Stefano Basso1, Andrea Domin1, Ralf Merz1, Gianluca Botter2, and Arianna Miniussi1
Stefano Basso et al.
  • 1Helmholtz Centre for Environmental Research - UFZ, Catchment Hydrology, Halle (Saale), Germany (stefano.basso@ufz.de)
  • 2University of Padova, Department of Civil, Environmental and Architectural Engineering, Padova (Italy)

Flood frequency curves are the basis to design ordinary engineering structures and devise strategies aimed at mitigating an increasing flood risk. Moreover, they are a crucial tool of risk assessment for insurance and reinsurance purposes. This work is concerned with the presence of abrupt increases of the flood frequency curve (i.e., sudden increments of streamflow magnitudes for a certain return period, named step changes), and investigate their occurrence by means of the physically-based extreme value distribution (PHEV!) of streamflow. This is an analytic probability distribution of extremes, which emerges from a lumped mechanistic-stochastic description of runoff generation and rainfall, soil moisture and discharge dynamics.

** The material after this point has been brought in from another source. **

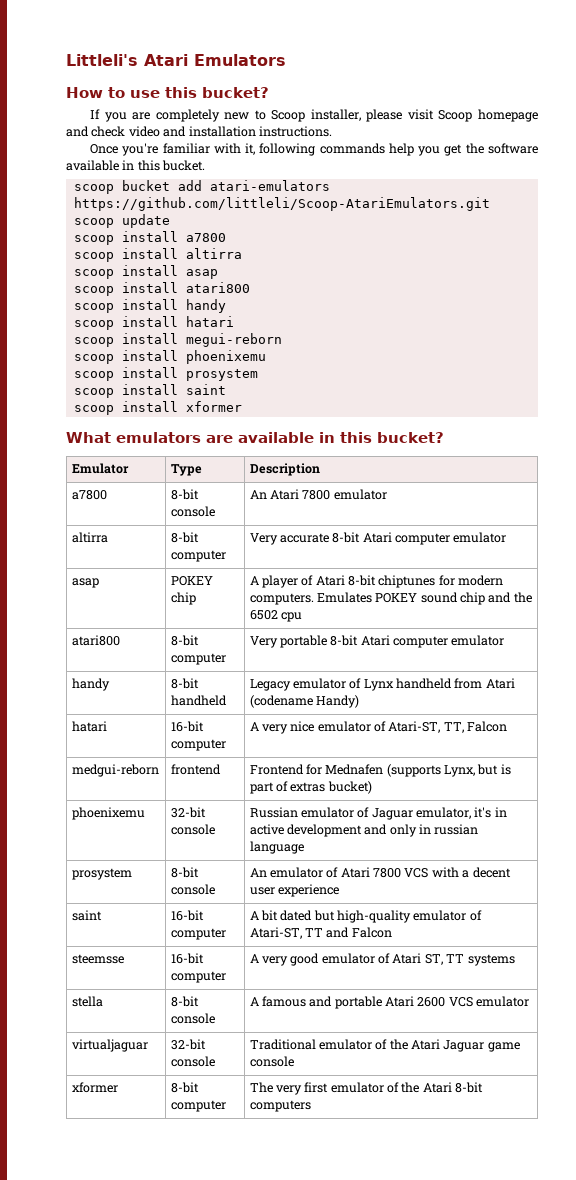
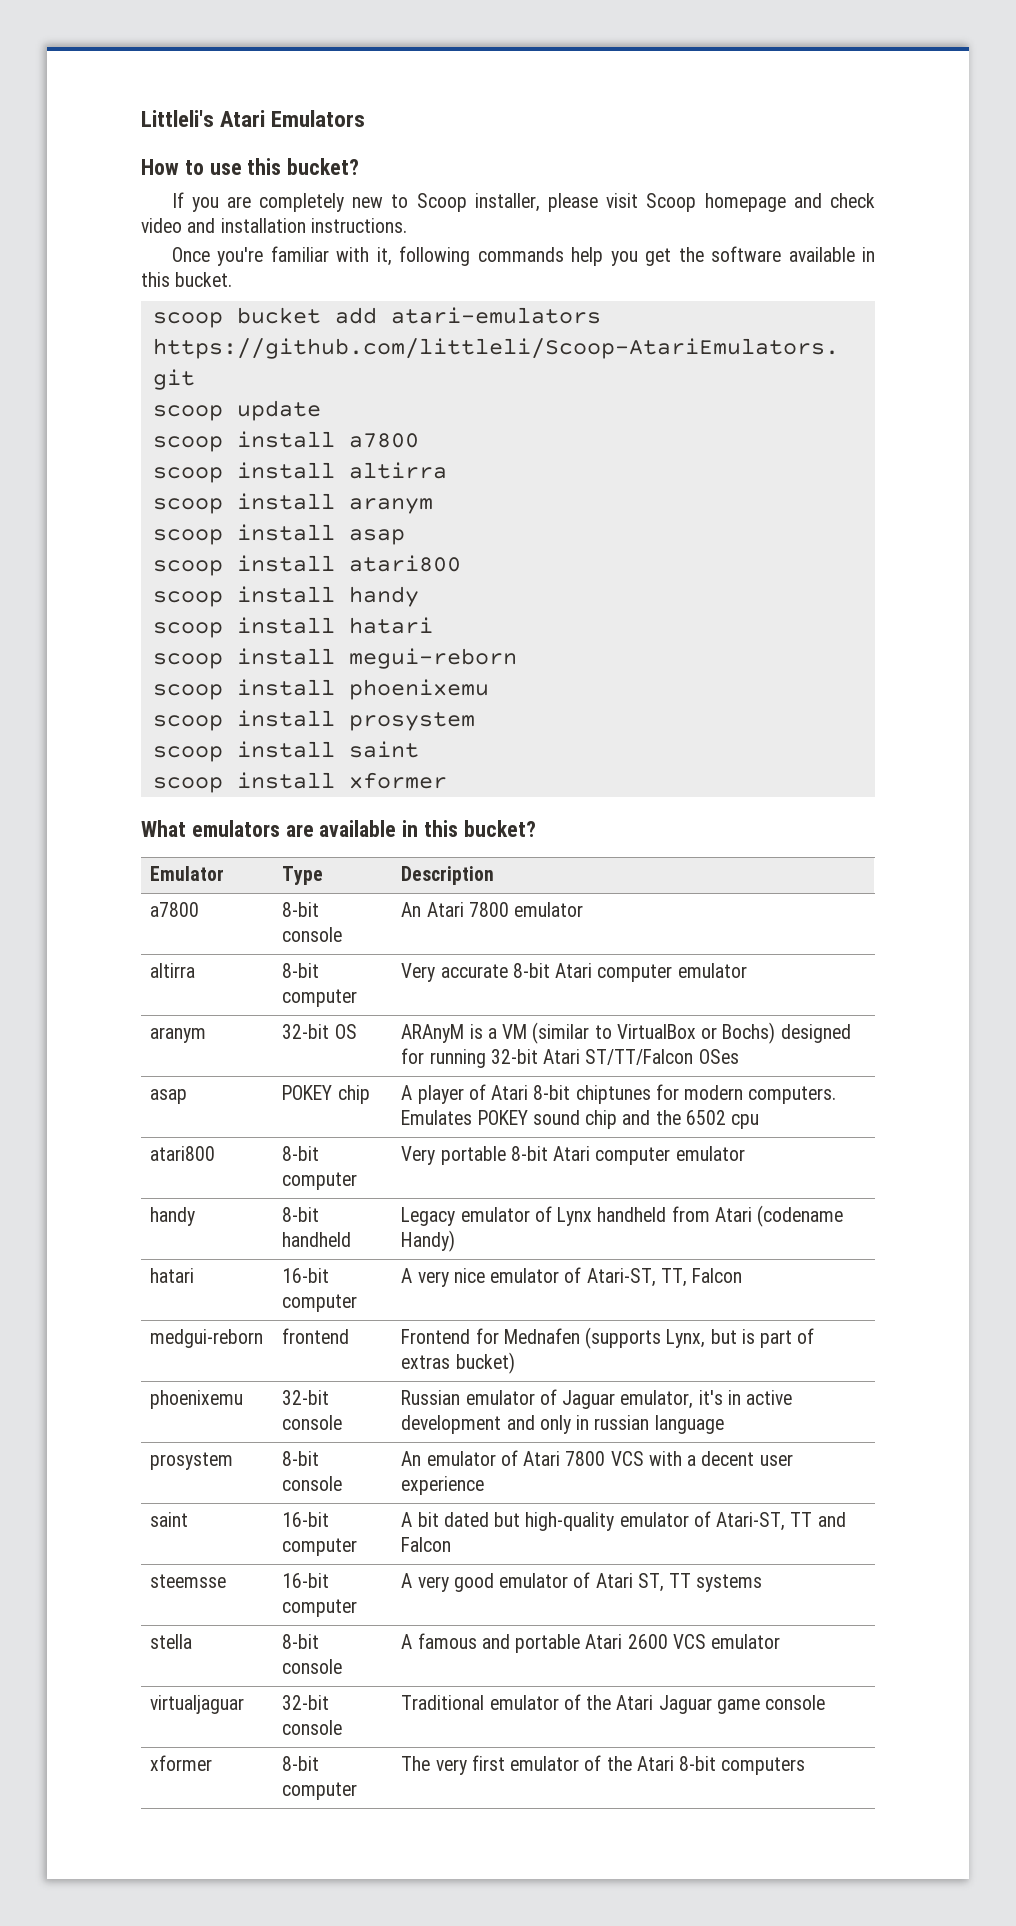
+ scoop install aranym
+ aranym | 32-bit OS | ARAnyM is a VM (similar to VirtualBox or Bochs) designed for running 32-bit Atari ST/TT/Falcon OSes

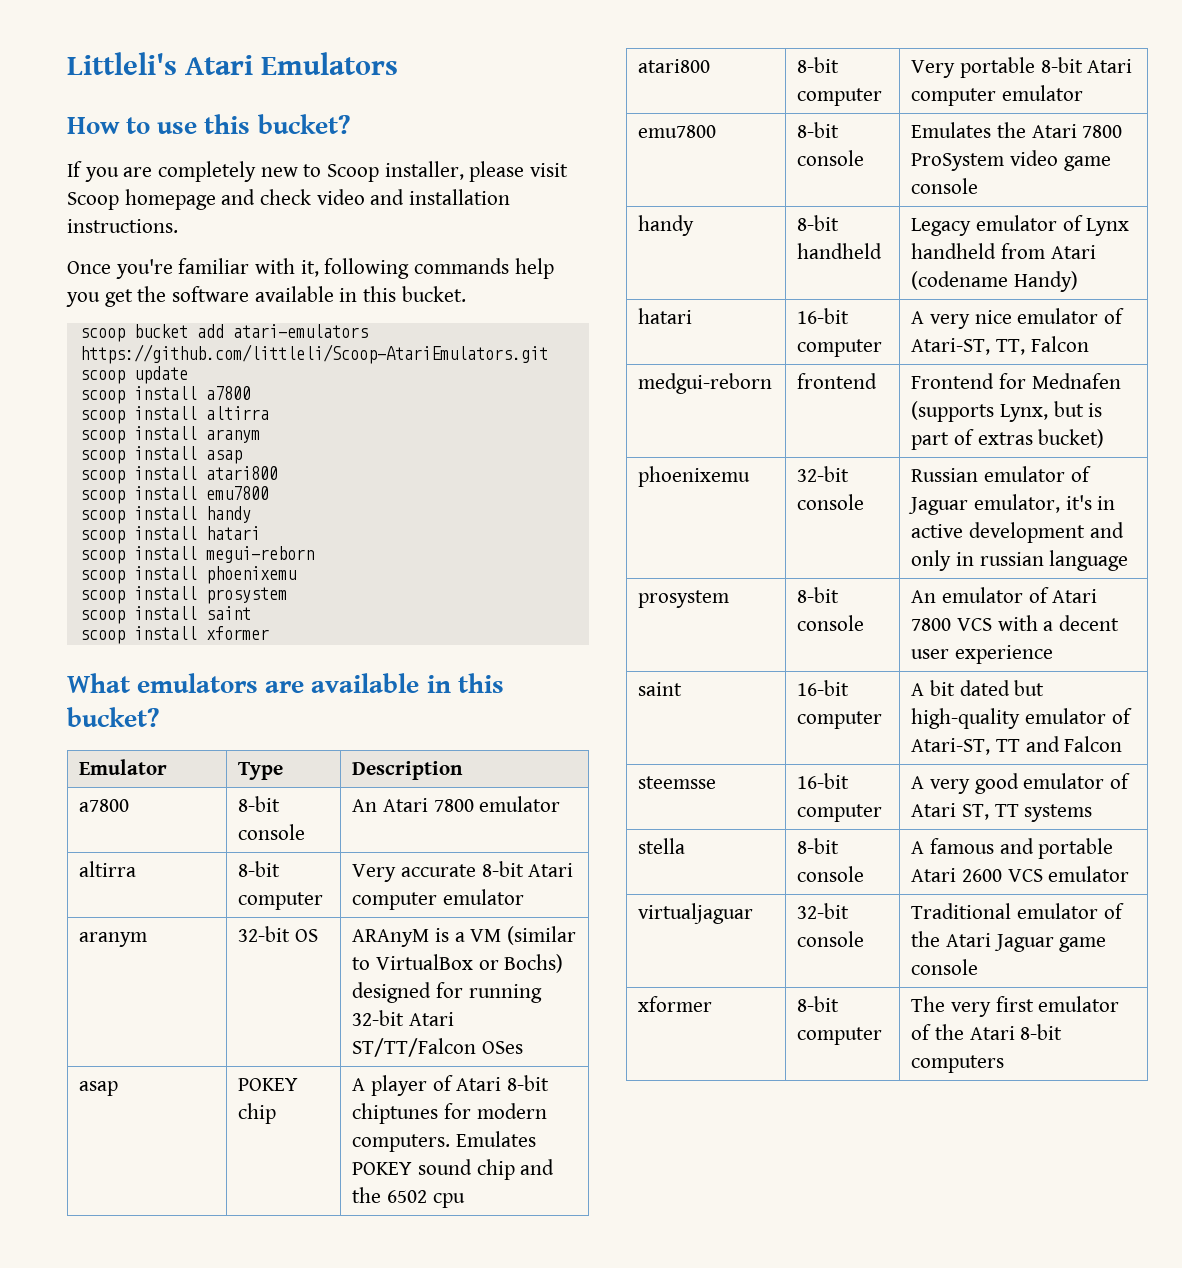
+ scoop install emu7800
+ emu7800 | 8-bit console | Emulates the Atari 7800 ProSystem video game console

In the study, long synthetic time series of streamflow for river catchments exhibiting step changes have been generated and randomly resampled to construct sub-series of decreasing length. These shorter series are then used to test the performance of the PHEV!, of standard purely statistical distributions of the extremes, and of empirical observation-based estimates of the flood frequency curve in detecting the existence of a step change in the long time series from scarce data. Findings show that the PHEV! robustly detects the occurrence of step changes also when only short time series (e.g., 10 years) are used for parameter estimation. Conversely, the alternative methods tested mostly fails in this objective. These results indicate that the PHEV! might be a reliable tool for detecting the propensity of rivers to generate extreme floods in regions lacking long series of discharge observations.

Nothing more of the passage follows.